Exercise directions – Print the records below exactly, with no pictures.

(Saved data entries)
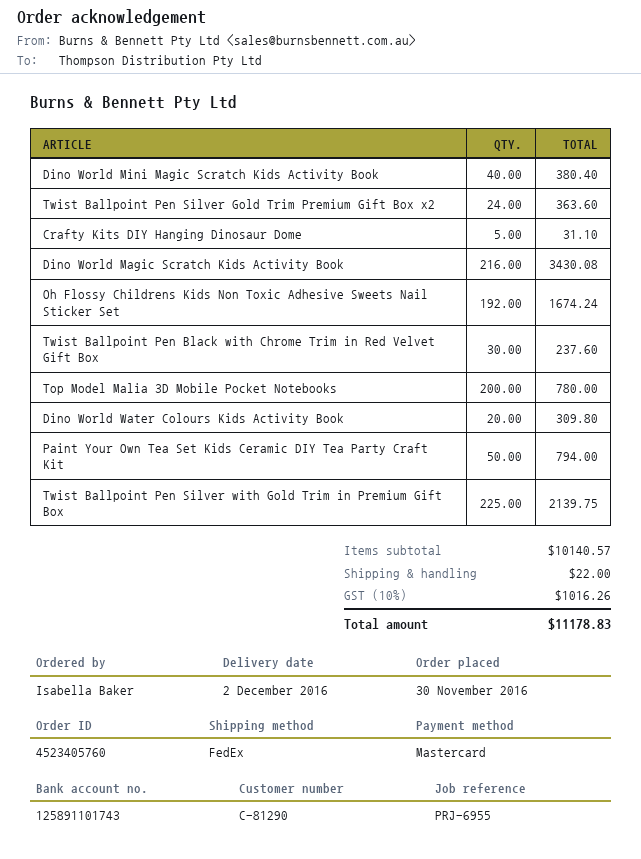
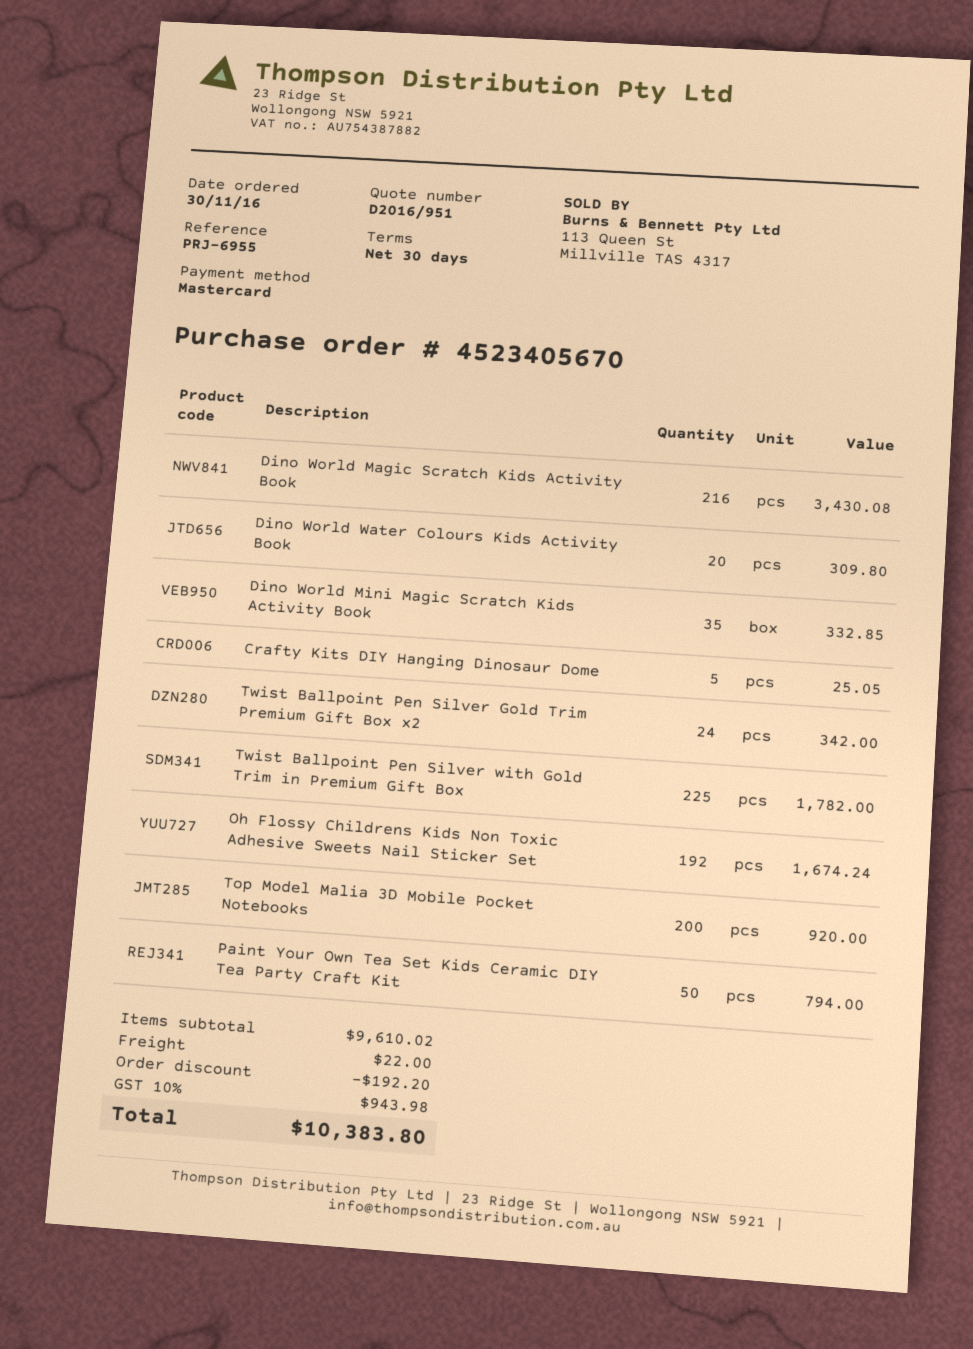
order number: 4523405760 -> 4523405670
Dino World Mini Magic Scratch Kids Activity Book: 40 for 380.40 -> 35 for 332.85
Twist Ballpoint Pen Silver Gold Trim Premium Gift Box x2: 24 for 363.60 -> 24 for 342.00
Crafty Kits DIY Hanging Dinosaur Dome: 5 for 31.10 -> 5 for 25.05
Twist Ballpoint Pen Black with Chrome Trim in Red Velvet Gift Box: 30 for 237.60 -> none
Top Model Malia 3D Mobile Pocket Notebooks: 200 for 780.00 -> 200 for 920.00
Twist Ballpoint Pen Silver with Gold Trim in Premium Gift Box: 225 for 2139.75 -> 225 for 1782.00
subtotal: 10140.57 -> 9610.02
discount: none -> 192.20
tax: 10% = 1016.26 -> 10% = 943.98
total: 11178.83 -> 10383.80

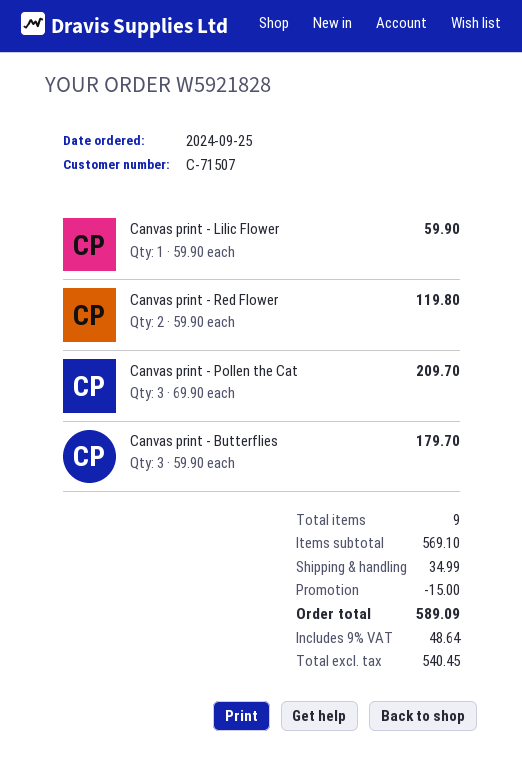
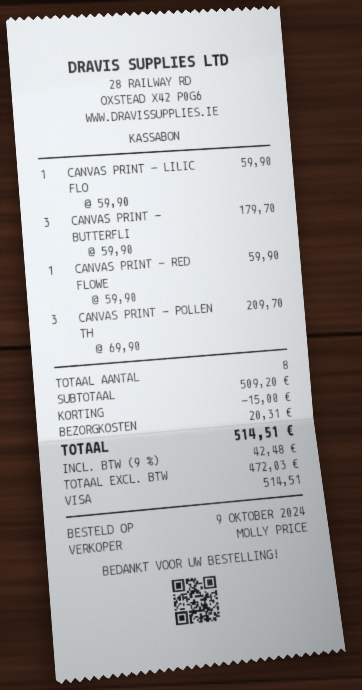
order date: 2024-09-25 -> 2024-10-09
Canvas print - Red Flower: 2 x 59.90 = 119.80 -> 1 x 59.90 = 59.90
total quantity: 9 -> 8
subtotal: 569.10 -> 509.20
shipping: 34.99 -> 20.31
net: 540.45 -> 472.03
tax: 9% = 48.64 -> 9% = 42.48
total: 589.09 -> 514.51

Result of the task –
order number: 4523405760 -> 4523405670
Dino World Mini Magic Scratch Kids Activity Book: 40 for 380.40 -> 35 for 332.85
Twist Ballpoint Pen Silver Gold Trim Premium Gift Box x2: 24 for 363.60 -> 24 for 342.00
Crafty Kits DIY Hanging Dinosaur Dome: 5 for 31.10 -> 5 for 25.05
Twist Ballpoint Pen Black with Chrome Trim in Red Velvet Gift Box: 30 for 237.60 -> none
Top Model Malia 3D Mobile Pocket Notebooks: 200 for 780.00 -> 200 for 920.00
Twist Ballpoint Pen Silver with Gold Trim in Premium Gift Box: 225 for 2139.75 -> 225 for 1782.00
subtotal: 10140.57 -> 9610.02
discount: none -> 192.20
tax: 10% = 1016.26 -> 10% = 943.98
total: 11178.83 -> 10383.80

order date: 2024-09-25 -> 2024-10-09
Canvas print - Red Flower: 2 x 59.90 = 119.80 -> 1 x 59.90 = 59.90
total quantity: 9 -> 8
subtotal: 569.10 -> 509.20
shipping: 34.99 -> 20.31
net: 540.45 -> 472.03
tax: 9% = 48.64 -> 9% = 42.48
total: 589.09 -> 514.51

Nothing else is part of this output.